E’ Cristo, la fede in Lui, l’incontro sacramentale con Lui che ci fa giusti
Come l’uomo diventa giusto davanti a Dio? L’uomo non è in grado di farsi “giusto” con le proprie azioni, giungendo con le proprie forze alla coerenza, ma può realmente divenire “giusto” davanti a Dio solo perché Dio gli conferisce la sua “giustizia” unendolo a Cristo suo Figlio, assimilandolo a Lui, dandogli la possibilità di amare in modo divino attraverso il dono dello Spirito del Risorto. E questa unione con Cristo, questa amicizia con Lui che rende libera la totale obbedienza in tutti gli ambiti, l’uomo la ottiene solo mediante la fede. In questo senso san Paolo ci dice: non le nostre opere cui, però, puntare con una tensione morale, ma la fede e quindi la riuscita, la coerenza morale da invocare nell’amicizia continua con Cristo, ci rende “giusti”. Questa fede, tuttavia, non è un pensiero, un’opinione, un programma etico sia pure meraviglioso. Egli non si rivela a noi, non ci viene incontro attraverso una illuminazione puramente interiore occasionata dalla predicazione di un messaggio, da un’analisi solo letteraria della Bibbia, da una conoscenza solo intellettuale dello splendore umano del Gesù di allora, e neppure delle verità della fede: Egli risorto, ecclesialmente presente si rivela a noi, ci viene incontro attraverso mediazioni “materiali” come i sacramenti, attraverso vissuti fraterni di comunione ecclesiale autorevolmente guidata. La bontà racchiusa in questa umiliazione del Verbo come via umana alla Verità e alla Vita non finisce mai di commuoverci e di stupirci, a causa della tenera condiscendenza che Egli ha dimostrato nei nostri confronti, tenendo presente sia la nostra costituzione corporeo – spirituale (parola e sacramenti: il Verbo è di fatto carne, e non semplicemente parola), sia il noi sacramentale di vissuti fraterni ecclesiali (la fiducia in quel Dio che possiede un volto umano e che ci ha amati sino alla fine: ogni singolo e l’umanità nel suo insieme). Questa fede è comunione personale e comunitaria con Cristo, che il Signore ci dona e perciò diventa vita, diventa assimilazione a Lui, conformità con Lui, capacità di amare con il suo amore dato in dono dal Suo Spirito. O, con altre parole, la fede, se è vera, se è reale, fa accadere, rende visibile il suo amore, diventa carità, si esprime nella carità. Una fede in Lui che è Amore senza carità, senza questo frutto non sarebbe vera fede in Lui. Sarebbe fede morta.
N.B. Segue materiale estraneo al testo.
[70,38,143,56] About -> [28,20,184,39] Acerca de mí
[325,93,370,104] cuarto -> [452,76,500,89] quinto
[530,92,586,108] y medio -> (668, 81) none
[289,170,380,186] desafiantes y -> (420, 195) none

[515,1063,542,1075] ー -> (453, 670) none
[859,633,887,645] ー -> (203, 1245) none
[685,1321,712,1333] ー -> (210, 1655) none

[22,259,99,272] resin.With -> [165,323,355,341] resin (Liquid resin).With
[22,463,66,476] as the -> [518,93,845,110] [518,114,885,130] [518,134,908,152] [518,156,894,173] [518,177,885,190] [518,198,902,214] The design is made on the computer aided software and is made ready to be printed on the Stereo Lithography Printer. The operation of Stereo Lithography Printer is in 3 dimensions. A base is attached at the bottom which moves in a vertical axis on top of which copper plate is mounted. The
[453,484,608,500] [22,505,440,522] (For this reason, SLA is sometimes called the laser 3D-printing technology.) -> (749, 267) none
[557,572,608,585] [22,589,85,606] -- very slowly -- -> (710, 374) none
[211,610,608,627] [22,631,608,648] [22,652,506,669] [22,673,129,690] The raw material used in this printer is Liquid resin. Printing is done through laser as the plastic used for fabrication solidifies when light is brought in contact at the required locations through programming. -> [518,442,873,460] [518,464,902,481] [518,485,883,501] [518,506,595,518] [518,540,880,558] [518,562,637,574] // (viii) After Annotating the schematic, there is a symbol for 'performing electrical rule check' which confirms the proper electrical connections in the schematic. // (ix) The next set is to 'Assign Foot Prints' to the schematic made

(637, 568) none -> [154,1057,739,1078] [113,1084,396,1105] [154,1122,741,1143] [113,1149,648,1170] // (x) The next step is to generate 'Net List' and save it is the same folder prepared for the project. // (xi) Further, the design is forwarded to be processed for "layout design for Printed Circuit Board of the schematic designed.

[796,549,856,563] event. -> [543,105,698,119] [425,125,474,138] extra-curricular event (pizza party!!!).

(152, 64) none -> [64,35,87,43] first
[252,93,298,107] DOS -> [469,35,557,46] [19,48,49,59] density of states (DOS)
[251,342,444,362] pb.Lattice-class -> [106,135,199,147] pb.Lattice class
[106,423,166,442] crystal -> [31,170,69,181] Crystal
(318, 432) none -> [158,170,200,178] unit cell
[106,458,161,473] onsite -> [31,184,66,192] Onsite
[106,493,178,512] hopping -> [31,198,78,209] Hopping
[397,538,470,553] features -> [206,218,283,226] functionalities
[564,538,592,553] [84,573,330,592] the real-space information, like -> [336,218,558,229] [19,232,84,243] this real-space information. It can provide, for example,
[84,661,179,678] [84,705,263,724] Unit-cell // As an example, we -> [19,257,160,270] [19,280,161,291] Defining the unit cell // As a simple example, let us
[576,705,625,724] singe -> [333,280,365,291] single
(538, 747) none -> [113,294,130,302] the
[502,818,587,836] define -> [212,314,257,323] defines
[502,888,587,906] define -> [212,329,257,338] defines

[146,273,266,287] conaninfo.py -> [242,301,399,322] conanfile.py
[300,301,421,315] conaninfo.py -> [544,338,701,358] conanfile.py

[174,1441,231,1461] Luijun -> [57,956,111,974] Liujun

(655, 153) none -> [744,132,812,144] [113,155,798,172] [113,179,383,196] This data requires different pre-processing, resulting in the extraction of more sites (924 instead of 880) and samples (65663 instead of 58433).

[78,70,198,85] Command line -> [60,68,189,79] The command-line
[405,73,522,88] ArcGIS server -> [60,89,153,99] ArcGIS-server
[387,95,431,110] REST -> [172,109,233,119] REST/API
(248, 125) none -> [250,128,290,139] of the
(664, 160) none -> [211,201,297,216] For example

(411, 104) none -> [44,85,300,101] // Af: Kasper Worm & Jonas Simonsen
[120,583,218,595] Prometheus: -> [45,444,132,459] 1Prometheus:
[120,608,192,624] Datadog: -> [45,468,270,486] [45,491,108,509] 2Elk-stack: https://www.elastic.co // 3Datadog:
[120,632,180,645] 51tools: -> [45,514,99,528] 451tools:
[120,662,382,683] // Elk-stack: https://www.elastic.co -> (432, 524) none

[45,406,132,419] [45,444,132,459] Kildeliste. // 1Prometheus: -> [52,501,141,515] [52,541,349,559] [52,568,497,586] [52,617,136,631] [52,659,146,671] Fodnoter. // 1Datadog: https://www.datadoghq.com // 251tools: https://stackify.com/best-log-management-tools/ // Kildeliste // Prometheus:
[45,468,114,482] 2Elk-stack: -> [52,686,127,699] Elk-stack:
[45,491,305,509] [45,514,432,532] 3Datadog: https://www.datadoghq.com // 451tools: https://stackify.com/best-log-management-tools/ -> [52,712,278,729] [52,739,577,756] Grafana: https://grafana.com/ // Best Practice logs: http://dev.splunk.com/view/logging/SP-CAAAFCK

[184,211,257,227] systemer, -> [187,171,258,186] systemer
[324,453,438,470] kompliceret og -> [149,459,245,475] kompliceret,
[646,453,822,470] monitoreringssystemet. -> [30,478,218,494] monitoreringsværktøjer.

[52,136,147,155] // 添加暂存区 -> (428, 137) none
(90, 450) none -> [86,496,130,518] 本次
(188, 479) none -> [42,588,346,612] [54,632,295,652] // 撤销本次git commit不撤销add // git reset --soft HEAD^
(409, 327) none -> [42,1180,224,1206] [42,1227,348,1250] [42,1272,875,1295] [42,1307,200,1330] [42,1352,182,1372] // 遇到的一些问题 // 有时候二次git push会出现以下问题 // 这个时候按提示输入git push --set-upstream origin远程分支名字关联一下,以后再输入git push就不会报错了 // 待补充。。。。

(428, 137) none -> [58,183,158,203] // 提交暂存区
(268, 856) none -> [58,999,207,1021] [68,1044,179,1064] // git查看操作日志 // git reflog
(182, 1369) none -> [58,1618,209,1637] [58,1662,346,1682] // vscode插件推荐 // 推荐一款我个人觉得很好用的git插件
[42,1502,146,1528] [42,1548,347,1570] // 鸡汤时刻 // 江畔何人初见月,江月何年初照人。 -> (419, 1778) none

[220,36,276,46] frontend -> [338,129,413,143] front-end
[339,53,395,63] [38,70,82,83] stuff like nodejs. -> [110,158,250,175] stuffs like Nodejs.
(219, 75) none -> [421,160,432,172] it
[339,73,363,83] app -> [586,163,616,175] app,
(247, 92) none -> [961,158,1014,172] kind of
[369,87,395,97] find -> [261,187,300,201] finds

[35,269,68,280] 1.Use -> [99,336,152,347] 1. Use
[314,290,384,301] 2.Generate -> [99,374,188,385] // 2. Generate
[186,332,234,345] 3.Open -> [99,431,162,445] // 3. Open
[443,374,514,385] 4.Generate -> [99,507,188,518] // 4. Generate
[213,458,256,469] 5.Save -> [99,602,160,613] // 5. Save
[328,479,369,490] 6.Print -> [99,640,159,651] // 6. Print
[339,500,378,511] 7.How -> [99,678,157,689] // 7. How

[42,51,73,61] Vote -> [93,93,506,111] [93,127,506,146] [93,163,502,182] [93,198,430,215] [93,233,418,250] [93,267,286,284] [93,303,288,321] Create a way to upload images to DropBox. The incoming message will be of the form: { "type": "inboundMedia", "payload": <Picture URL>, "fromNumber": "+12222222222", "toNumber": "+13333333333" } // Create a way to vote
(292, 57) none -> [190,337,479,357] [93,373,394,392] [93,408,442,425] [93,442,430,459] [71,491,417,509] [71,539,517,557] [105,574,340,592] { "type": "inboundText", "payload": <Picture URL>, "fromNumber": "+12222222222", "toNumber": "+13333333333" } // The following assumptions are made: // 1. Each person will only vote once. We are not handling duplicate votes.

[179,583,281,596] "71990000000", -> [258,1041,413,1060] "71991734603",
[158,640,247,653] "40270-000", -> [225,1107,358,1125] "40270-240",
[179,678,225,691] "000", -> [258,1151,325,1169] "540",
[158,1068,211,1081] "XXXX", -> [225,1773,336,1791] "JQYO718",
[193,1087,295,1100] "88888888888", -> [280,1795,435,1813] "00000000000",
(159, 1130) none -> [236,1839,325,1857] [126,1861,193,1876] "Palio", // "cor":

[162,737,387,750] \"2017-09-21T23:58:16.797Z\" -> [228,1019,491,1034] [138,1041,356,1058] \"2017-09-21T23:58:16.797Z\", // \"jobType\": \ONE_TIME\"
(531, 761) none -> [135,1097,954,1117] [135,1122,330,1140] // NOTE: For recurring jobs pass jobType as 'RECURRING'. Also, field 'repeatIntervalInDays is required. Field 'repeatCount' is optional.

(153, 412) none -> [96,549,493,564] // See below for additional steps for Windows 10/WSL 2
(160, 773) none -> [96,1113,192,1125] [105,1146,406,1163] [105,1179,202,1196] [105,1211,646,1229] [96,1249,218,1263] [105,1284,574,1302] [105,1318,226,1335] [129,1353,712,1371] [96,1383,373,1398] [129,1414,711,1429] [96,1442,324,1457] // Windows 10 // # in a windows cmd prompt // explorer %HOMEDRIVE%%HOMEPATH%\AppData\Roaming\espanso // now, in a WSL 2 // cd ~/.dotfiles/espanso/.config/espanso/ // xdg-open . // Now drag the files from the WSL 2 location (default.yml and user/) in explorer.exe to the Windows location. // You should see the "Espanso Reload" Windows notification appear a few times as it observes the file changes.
Due percorsi alternativi: uno costruito da noi sulla riuscita nelle opere della Legge, l’altro fondato sulla grazia della fede in Cristo che rende giusti
Non rilevanza, allora, delle nostre azioni, delle nostre opere per il raggiungimento della salvezza? “Giustificazione” mediante la fede che produce il frutto dello Spirito?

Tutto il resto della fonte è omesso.